Your goal >>
All of the data that follows should be written out exactly.

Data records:
-*-
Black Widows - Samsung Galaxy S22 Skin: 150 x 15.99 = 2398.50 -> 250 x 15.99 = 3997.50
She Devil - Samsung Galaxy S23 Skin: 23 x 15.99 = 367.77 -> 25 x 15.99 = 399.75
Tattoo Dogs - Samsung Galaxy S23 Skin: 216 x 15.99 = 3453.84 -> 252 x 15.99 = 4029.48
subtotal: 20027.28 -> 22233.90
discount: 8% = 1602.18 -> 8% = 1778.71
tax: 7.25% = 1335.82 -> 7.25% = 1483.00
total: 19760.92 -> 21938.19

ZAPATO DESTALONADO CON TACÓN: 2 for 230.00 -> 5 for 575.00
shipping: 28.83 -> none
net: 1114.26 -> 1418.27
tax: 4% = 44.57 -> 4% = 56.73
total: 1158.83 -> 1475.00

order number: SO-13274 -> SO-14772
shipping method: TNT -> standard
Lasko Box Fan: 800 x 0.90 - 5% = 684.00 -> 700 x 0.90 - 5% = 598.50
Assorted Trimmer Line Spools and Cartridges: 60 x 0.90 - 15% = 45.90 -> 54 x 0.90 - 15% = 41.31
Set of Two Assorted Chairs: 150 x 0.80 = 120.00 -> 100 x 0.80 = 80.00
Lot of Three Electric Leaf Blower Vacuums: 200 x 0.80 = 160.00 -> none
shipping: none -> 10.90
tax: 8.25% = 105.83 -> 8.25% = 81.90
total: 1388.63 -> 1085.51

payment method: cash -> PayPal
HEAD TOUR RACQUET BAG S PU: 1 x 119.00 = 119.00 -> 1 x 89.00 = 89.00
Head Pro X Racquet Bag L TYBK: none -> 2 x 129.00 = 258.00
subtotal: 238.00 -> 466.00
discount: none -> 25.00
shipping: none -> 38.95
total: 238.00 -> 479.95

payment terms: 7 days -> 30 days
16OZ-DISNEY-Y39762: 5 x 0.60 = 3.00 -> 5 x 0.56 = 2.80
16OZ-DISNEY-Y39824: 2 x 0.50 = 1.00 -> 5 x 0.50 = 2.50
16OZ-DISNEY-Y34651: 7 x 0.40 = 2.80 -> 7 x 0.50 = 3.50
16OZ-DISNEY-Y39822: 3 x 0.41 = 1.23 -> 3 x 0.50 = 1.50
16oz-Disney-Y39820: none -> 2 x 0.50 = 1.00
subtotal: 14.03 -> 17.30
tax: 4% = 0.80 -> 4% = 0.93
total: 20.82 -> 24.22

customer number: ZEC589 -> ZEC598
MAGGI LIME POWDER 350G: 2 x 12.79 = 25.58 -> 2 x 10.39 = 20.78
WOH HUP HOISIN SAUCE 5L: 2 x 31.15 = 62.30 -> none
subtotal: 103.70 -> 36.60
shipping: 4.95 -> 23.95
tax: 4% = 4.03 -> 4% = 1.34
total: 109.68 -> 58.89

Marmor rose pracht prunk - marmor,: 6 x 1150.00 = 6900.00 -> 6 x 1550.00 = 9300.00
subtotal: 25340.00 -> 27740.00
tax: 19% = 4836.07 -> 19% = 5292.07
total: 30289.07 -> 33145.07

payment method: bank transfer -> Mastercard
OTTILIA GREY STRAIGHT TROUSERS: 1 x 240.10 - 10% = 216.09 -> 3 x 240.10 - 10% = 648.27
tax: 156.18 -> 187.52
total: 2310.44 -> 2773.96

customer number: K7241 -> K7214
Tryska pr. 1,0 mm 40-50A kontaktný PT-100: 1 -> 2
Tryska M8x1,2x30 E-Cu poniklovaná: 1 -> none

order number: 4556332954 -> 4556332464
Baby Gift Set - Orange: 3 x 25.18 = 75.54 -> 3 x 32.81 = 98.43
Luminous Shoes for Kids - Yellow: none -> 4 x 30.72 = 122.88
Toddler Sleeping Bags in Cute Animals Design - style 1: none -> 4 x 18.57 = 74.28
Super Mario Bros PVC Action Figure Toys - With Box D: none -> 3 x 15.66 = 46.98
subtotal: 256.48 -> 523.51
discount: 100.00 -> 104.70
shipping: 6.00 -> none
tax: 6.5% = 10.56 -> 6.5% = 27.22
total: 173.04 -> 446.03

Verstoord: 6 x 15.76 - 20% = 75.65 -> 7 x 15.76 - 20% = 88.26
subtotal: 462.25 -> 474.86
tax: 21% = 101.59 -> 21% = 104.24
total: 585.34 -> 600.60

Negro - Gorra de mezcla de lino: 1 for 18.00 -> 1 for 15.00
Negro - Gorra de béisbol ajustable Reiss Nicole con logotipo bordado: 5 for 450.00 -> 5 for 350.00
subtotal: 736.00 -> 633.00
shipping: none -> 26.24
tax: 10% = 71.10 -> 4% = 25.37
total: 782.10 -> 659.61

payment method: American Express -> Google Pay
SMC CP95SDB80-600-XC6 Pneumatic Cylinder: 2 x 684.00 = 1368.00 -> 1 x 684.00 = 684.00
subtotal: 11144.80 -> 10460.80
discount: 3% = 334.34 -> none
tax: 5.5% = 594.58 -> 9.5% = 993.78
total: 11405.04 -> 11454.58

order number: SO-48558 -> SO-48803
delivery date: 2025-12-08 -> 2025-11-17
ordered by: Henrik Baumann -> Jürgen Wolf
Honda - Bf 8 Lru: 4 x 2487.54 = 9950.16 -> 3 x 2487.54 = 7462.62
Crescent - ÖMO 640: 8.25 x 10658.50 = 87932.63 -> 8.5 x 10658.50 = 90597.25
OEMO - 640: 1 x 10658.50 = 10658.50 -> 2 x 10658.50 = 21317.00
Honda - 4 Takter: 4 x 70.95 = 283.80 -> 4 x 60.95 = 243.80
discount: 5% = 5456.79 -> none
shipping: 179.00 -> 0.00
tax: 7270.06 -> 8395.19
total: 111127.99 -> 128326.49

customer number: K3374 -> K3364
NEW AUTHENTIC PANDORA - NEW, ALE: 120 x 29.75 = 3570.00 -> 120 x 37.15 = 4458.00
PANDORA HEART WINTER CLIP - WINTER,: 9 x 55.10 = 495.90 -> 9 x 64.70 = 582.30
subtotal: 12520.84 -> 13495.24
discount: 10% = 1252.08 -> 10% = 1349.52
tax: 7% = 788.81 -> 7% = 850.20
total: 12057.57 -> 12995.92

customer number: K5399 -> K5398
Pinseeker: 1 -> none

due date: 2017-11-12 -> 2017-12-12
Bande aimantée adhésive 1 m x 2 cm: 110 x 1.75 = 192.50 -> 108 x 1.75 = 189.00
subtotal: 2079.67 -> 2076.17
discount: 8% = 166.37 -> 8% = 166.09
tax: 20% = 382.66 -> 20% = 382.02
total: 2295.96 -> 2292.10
-*-
Task answer >>
Black Widows - Samsung Galaxy S22 Skin: 150 x 15.99 = 2398.50 -> 250 x 15.99 = 3997.50
She Devil - Samsung Galaxy S23 Skin: 23 x 15.99 = 367.77 -> 25 x 15.99 = 399.75
Tattoo Dogs - Samsung Galaxy S23 Skin: 216 x 15.99 = 3453.84 -> 252 x 15.99 = 4029.48
subtotal: 20027.28 -> 22233.90
discount: 8% = 1602.18 -> 8% = 1778.71
tax: 7.25% = 1335.82 -> 7.25% = 1483.00
total: 19760.92 -> 21938.19

ZAPATO DESTALONADO CON TACÓN: 2 for 230.00 -> 5 for 575.00
shipping: 28.83 -> none
net: 1114.26 -> 1418.27
tax: 4% = 44.57 -> 4% = 56.73
total: 1158.83 -> 1475.00

order number: SO-13274 -> SO-14772
shipping method: TNT -> standard
Lasko Box Fan: 800 x 0.90 - 5% = 684.00 -> 700 x 0.90 - 5% = 598.50
Assorted Trimmer Line Spools and Cartridges: 60 x 0.90 - 15% = 45.90 -> 54 x 0.90 - 15% = 41.31
Set of Two Assorted Chairs: 150 x 0.80 = 120.00 -> 100 x 0.80 = 80.00
Lot of Three Electric Leaf Blower Vacuums: 200 x 0.80 = 160.00 -> none
shipping: none -> 10.90
tax: 8.25% = 105.83 -> 8.25% = 81.90
total: 1388.63 -> 1085.51

payment method: cash -> PayPal
HEAD TOUR RACQUET BAG S PU: 1 x 119.00 = 119.00 -> 1 x 89.00 = 89.00
Head Pro X Racquet Bag L TYBK: none -> 2 x 129.00 = 258.00
subtotal: 238.00 -> 466.00
discount: none -> 25.00
shipping: none -> 38.95
total: 238.00 -> 479.95

payment terms: 7 days -> 30 days
16OZ-DISNEY-Y39762: 5 x 0.60 = 3.00 -> 5 x 0.56 = 2.80
16OZ-DISNEY-Y39824: 2 x 0.50 = 1.00 -> 5 x 0.50 = 2.50
16OZ-DISNEY-Y34651: 7 x 0.40 = 2.80 -> 7 x 0.50 = 3.50
16OZ-DISNEY-Y39822: 3 x 0.41 = 1.23 -> 3 x 0.50 = 1.50
16oz-Disney-Y39820: none -> 2 x 0.50 = 1.00
subtotal: 14.03 -> 17.30
tax: 4% = 0.80 -> 4% = 0.93
total: 20.82 -> 24.22

customer number: ZEC589 -> ZEC598
MAGGI LIME POWDER 350G: 2 x 12.79 = 25.58 -> 2 x 10.39 = 20.78
WOH HUP HOISIN SAUCE 5L: 2 x 31.15 = 62.30 -> none
subtotal: 103.70 -> 36.60
shipping: 4.95 -> 23.95
tax: 4% = 4.03 -> 4% = 1.34
total: 109.68 -> 58.89

Marmor rose pracht prunk - marmor,: 6 x 1150.00 = 6900.00 -> 6 x 1550.00 = 9300.00
subtotal: 25340.00 -> 27740.00
tax: 19% = 4836.07 -> 19% = 5292.07
total: 30289.07 -> 33145.07

payment method: bank transfer -> Mastercard
OTTILIA GREY STRAIGHT TROUSERS: 1 x 240.10 - 10% = 216.09 -> 3 x 240.10 - 10% = 648.27
tax: 156.18 -> 187.52
total: 2310.44 -> 2773.96

customer number: K7241 -> K7214
Tryska pr. 1,0 mm 40-50A kontaktný PT-100: 1 -> 2
Tryska M8x1,2x30 E-Cu poniklovaná: 1 -> none

order number: 4556332954 -> 4556332464
Baby Gift Set - Orange: 3 x 25.18 = 75.54 -> 3 x 32.81 = 98.43
Luminous Shoes for Kids - Yellow: none -> 4 x 30.72 = 122.88
Toddler Sleeping Bags in Cute Animals Design - style 1: none -> 4 x 18.57 = 74.28
Super Mario Bros PVC Action Figure Toys - With Box D: none -> 3 x 15.66 = 46.98
subtotal: 256.48 -> 523.51
discount: 100.00 -> 104.70
shipping: 6.00 -> none
tax: 6.5% = 10.56 -> 6.5% = 27.22
total: 173.04 -> 446.03

Verstoord: 6 x 15.76 - 20% = 75.65 -> 7 x 15.76 - 20% = 88.26
subtotal: 462.25 -> 474.86
tax: 21% = 101.59 -> 21% = 104.24
total: 585.34 -> 600.60

Negro - Gorra de mezcla de lino: 1 for 18.00 -> 1 for 15.00
Negro - Gorra de béisbol ajustable Reiss Nicole con logotipo bordado: 5 for 450.00 -> 5 for 350.00
subtotal: 736.00 -> 633.00
shipping: none -> 26.24
tax: 10% = 71.10 -> 4% = 25.37
total: 782.10 -> 659.61

payment method: American Express -> Google Pay
SMC CP95SDB80-600-XC6 Pneumatic Cylinder: 2 x 684.00 = 1368.00 -> 1 x 684.00 = 684.00
subtotal: 11144.80 -> 10460.80
discount: 3% = 334.34 -> none
tax: 5.5% = 594.58 -> 9.5% = 993.78
total: 11405.04 -> 11454.58

order number: SO-48558 -> SO-48803
delivery date: 2025-12-08 -> 2025-11-17
ordered by: Henrik Baumann -> Jürgen Wolf
Honda - Bf 8 Lru: 4 x 2487.54 = 9950.16 -> 3 x 2487.54 = 7462.62
Crescent - ÖMO 640: 8.25 x 10658.50 = 87932.63 -> 8.5 x 10658.50 = 90597.25
OEMO - 640: 1 x 10658.50 = 10658.50 -> 2 x 10658.50 = 21317.00
Honda - 4 Takter: 4 x 70.95 = 283.80 -> 4 x 60.95 = 243.80
discount: 5% = 5456.79 -> none
shipping: 179.00 -> 0.00
tax: 7270.06 -> 8395.19
total: 111127.99 -> 128326.49

customer number: K3374 -> K3364
NEW AUTHENTIC PANDORA - NEW, ALE: 120 x 29.75 = 3570.00 -> 120 x 37.15 = 4458.00
PANDORA HEART WINTER CLIP - WINTER,: 9 x 55.10 = 495.90 -> 9 x 64.70 = 582.30
subtotal: 12520.84 -> 13495.24
discount: 10% = 1252.08 -> 10% = 1349.52
tax: 7% = 788.81 -> 7% = 850.20
total: 12057.57 -> 12995.92

customer number: K5399 -> K5398
Pinseeker: 1 -> none

due date: 2017-11-12 -> 2017-12-12
Bande aimantée adhésive 1 m x 2 cm: 110 x 1.75 = 192.50 -> 108 x 1.75 = 189.00
subtotal: 2079.67 -> 2076.17
discount: 8% = 166.37 -> 8% = 166.09
tax: 20% = 382.66 -> 20% = 382.02
total: 2295.96 -> 2292.10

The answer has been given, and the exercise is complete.